The prospect of having to import all the other wikis with no native speakers to the Incubator could make even the most dedicated Incubator editor lose interest in further work on that very useful project. The chances that there will ever be (enough) users that have those languages as their first language are slim, and the chance that the wikis will be forever stuck in Incubator is large. --Jorunn 15:42, 29 December 2007 (UTC)[reply]
All those arguments make the move-to-incubator look like a bad idea already. Also, if Malafaya is right and the American city stubs would be deemed (even by Arnomane) as 'good enough' to be kept, then there would be another 20 000 pages to move to the Incubator -- this would probably make it technically impossible again. So: do we all agree now that the "move-to-incubator" part of the proposal must be dropped? --Smeira 03:25, 30 December 2007 (UTC)[reply]

A parallel discussion

During the night, User:Leptictidium and I have had an interesting exchange of ideas about this proposal and various claims made on it. Since it was quite lengthy, it seemed better to leave it where it was (our talk pages) rather than tranfer it here. If you're interested, look at my talk page first for Leptictidium's comments, and then at Leptictidium's talk page for my reactions. --Smeira 03:52, 29 December 2007 (UTC)[reply]
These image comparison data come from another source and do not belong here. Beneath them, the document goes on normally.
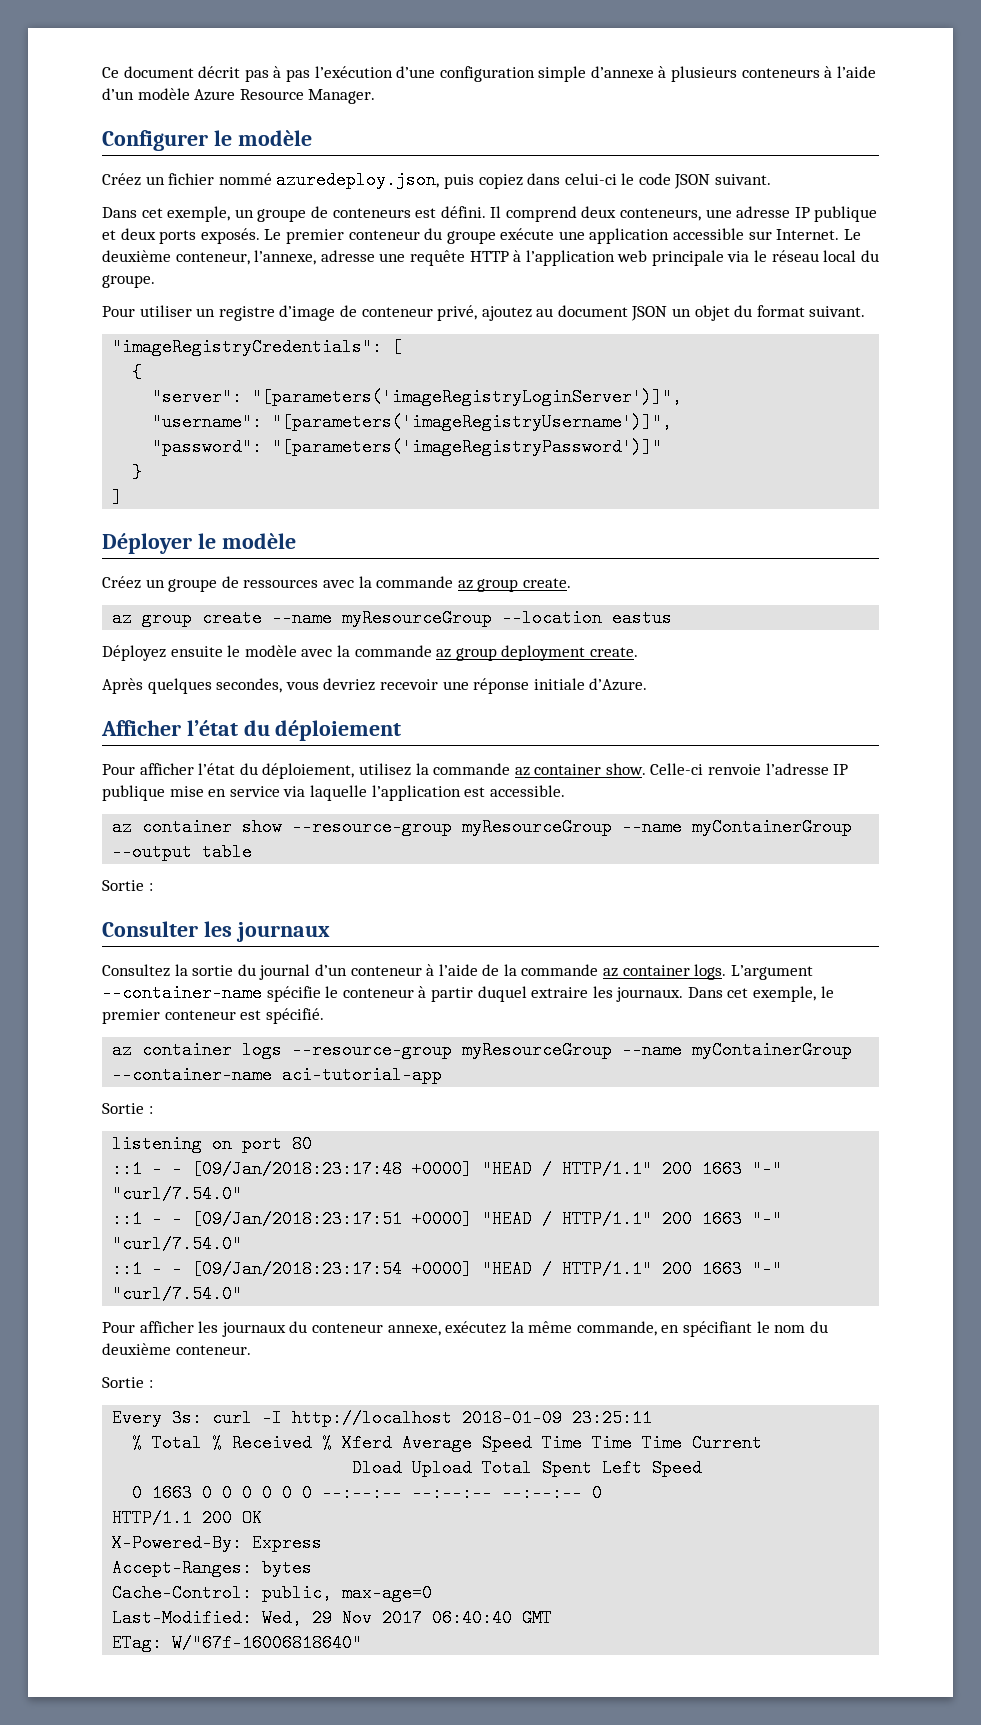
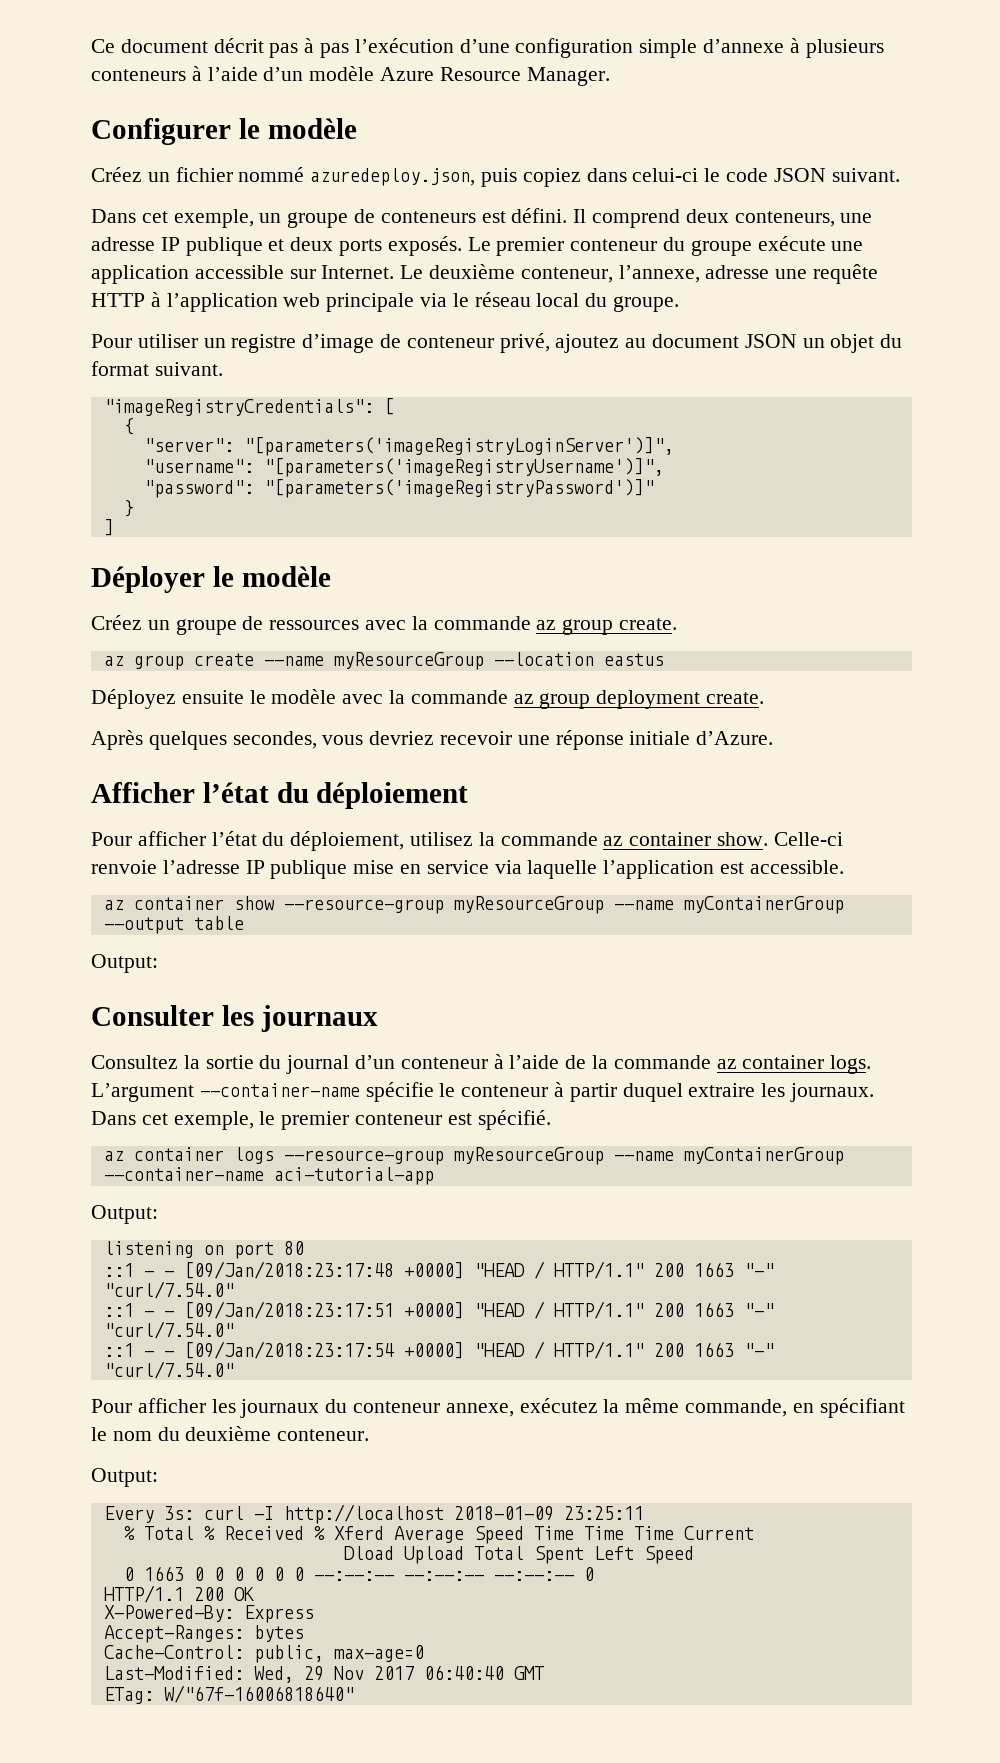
[102,880,153,891] Sortie : -> [91,954,158,973] Output:
[102,1103,153,1114] Sortie : -> [91,1205,158,1224] Output:
[102,1377,153,1388] Sortie : -> [91,1468,158,1487] Output:

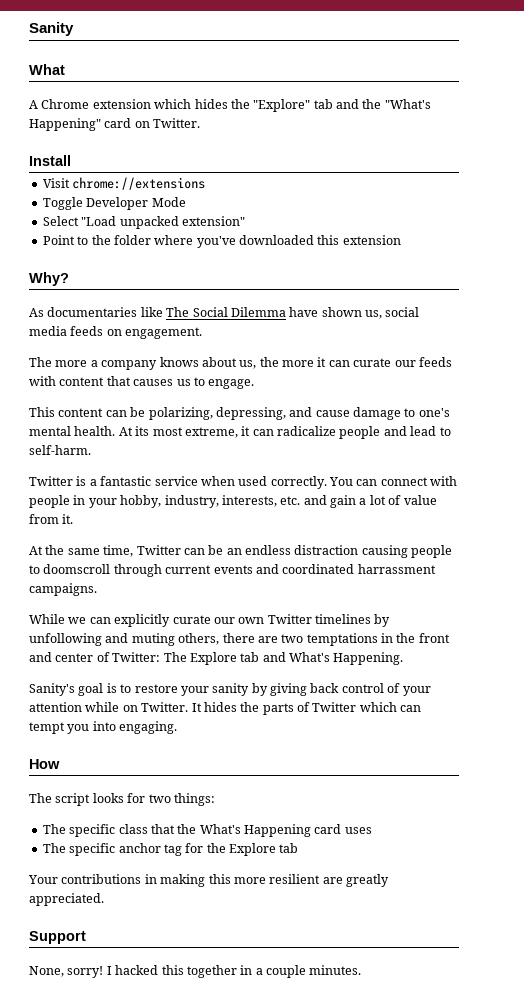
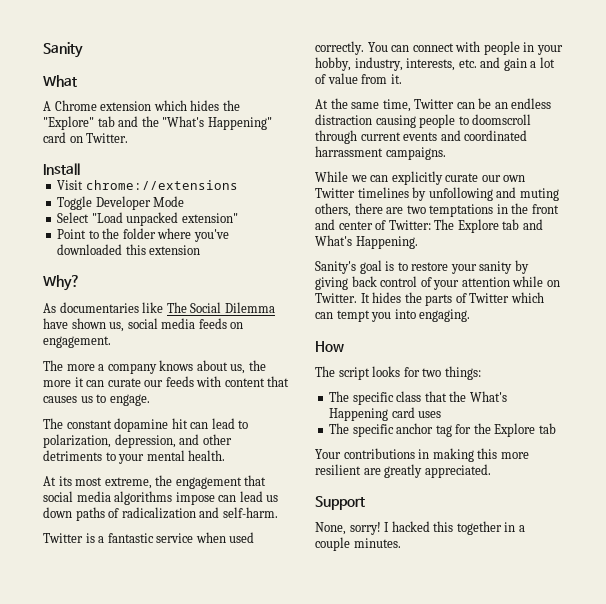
[29,407,450,420] This content can be polarizing, depressing, and cause damage to one's -> [43,418,249,432] [43,434,232,448] [43,450,145,464] The constant dopamine hit can lead to polarization, depression, and other detriments to your
(116, 431) none -> (226, 455) //
[241,426,451,439] it can radicalize people and lead to -> [155,475,267,489] [43,491,279,505] [43,507,220,521] the engagement that social media algorithms impose can lead us down paths of radicalization and

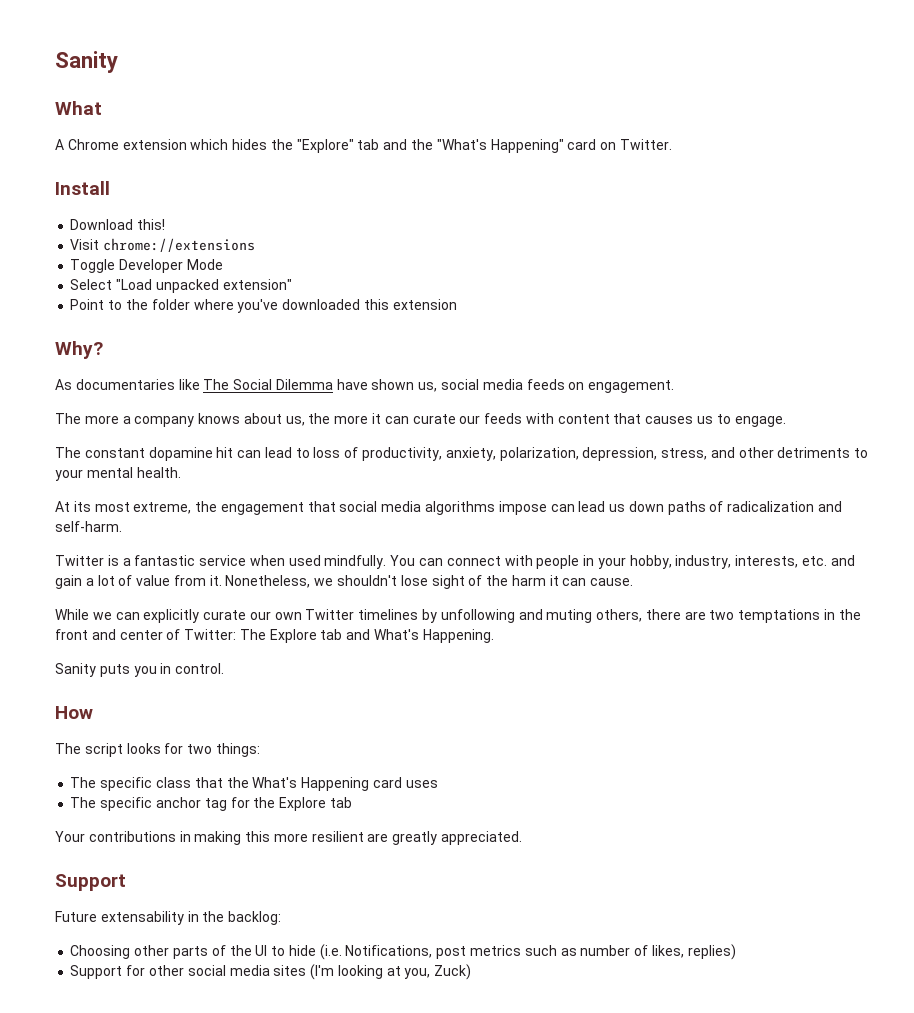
(80, 169) none -> [70,219,166,230] // Download this!
(249, 424) none -> [313,447,496,461] loss of productivity, anxiety,
(176, 441) none -> [661,448,708,460] stress,
[315,41,364,55] correctly. -> [324,555,387,569] mindfully.
[315,98,552,112] [315,114,532,128] [315,130,528,144] [315,146,446,160] // At the same time, Twitter can be an endless distraction causing people to doomscroll through current events and coordinated harrassment campaigns. -> [225,575,634,589] Nonetheless, we shouldn't lose sight of the harm it can cause.
[315,260,529,274] [315,276,560,290] [315,292,544,306] [315,309,471,322] Sanity's goal is to restore your sanity by giving back control of your attention while on Twitter. It hides the parts of Twitter which can tempt you into engaging. -> [55,663,225,677] Sanity puts you in control.
[315,521,525,535] [315,537,401,551] None, sorry! I hacked this together in a couple minutes. -> [55,911,282,925] [70,944,736,960] [70,964,472,980] Future extensability in the backlog: // Choosing other parts of the UI to hide (i.e. Notifications, post metrics such as number of likes, replies) // Support for other social media sites (I'm looking at you, Zuck)

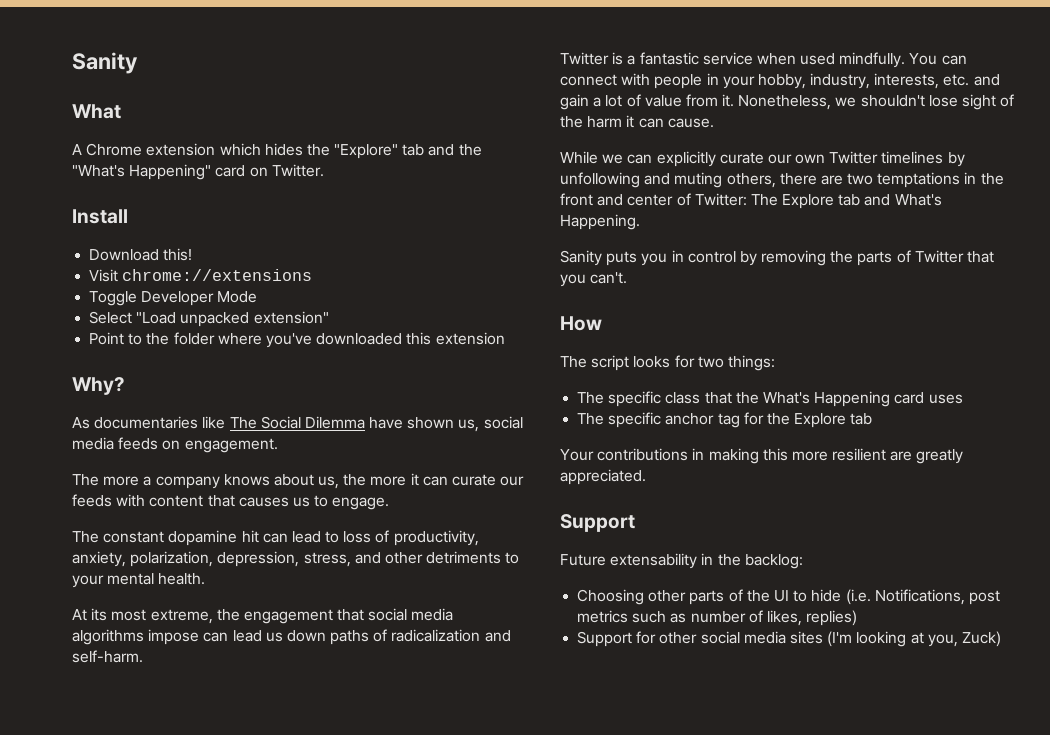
[175,663,225,674] control. -> [687,250,995,266] [560,272,628,287] control by removing the parts of Twitter that you can't.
Thanks for destryoing this debate and then noticing that it is too long and then starting in parallel. Arnomane 11:22, 29 December 2007 (UTC)[reply]
The exchange outside of this page was Leptictidium's idea, not mine; s/he was the first to write something on my talk page. You should thank him/her, if there's anything to thank for. And I am merely posting a link to it for anyone who's interested in arguments; how does that destroy the debate? --Smeira 11:49, 29 December 2007 (UTC)[reply]
You noticed that this discussion here is too long and you suggested that this parallel discussion maybe is better because this here is overcrowded. You wrote the most text here. But probably you asking now the next question how I can get this impression (as usual). Arnomane 13:58, 29 December 2007 (UTC)[reply]
Arnomane; please notice that I (supporter of the proposal) and Smeira (against the proposal) were just discussing our own points of view on all this, and not actually starting a new discussion. I think Smeira only linked to it because he thought it might be interesting for some people to have a look at how we evaluated some of the arguments used in here, both for and against the proposal. -- Leptictidium 14:20, 29 December 2007 (UTC)[reply]
@Arnomane: it's obvious how you got your impression: I am indeed one of the major contributors to this debate, my comments have indeed increased the size of the page a lot. It's a true impression. What I don't understand is how this destroys the debate. Other people seem to be able to follow what I say and react accordingly; you claim you can't, because "the page is too long". I've already offered to help you with anything that you find difficult to follow -- I can even explain it on your talk page if you don't want to make this page even longer. What else can I say? --Smeira 12:19, 30 December 2007 (UTC)[reply]
I apologize for not beeing clear enough. I didn't want to critise anybody but Smeira with that. Arnomane 20:37, 29 December 2007 (UTC)[reply]
Hm, since Leptictidium began the conversation and was the one who suggested moving it all here (I suggested the links instead), your apology doesn't sound very logical. The 'parallel discussion', as you call it, has two sides. If you criticize me for answering, you must also criticize Leptictidium for asking. --Smeira 03:32, 30 December 2007 (UTC)[reply]
On a more constructive level: I really like your summary and I haven't answered to quite some comments here, cause I think it is not good if I try to find every answer on my own and I am convinced there are people that are smarter than me. ;-) Arnomane 01:10, 30 December 2007 (UTC)[reply]
Also on a constructive level: don't forget to look at my answers. Also notice how they affected Leptictidium's points; and check also my own second reaction to his modified points. I agree Leptictidium is doing a good job; that's exactly what I was asking you (or anyone else) to do. It improves the level of the debate tremendously. --Smeira 03:32, 30 December 2007 (UTC)[reply]
Arnomane, your unnecessary rudeness is destructive. Someone trying to save your work isn't. 555 14:23, 29 December 2007 (UTC)[reply]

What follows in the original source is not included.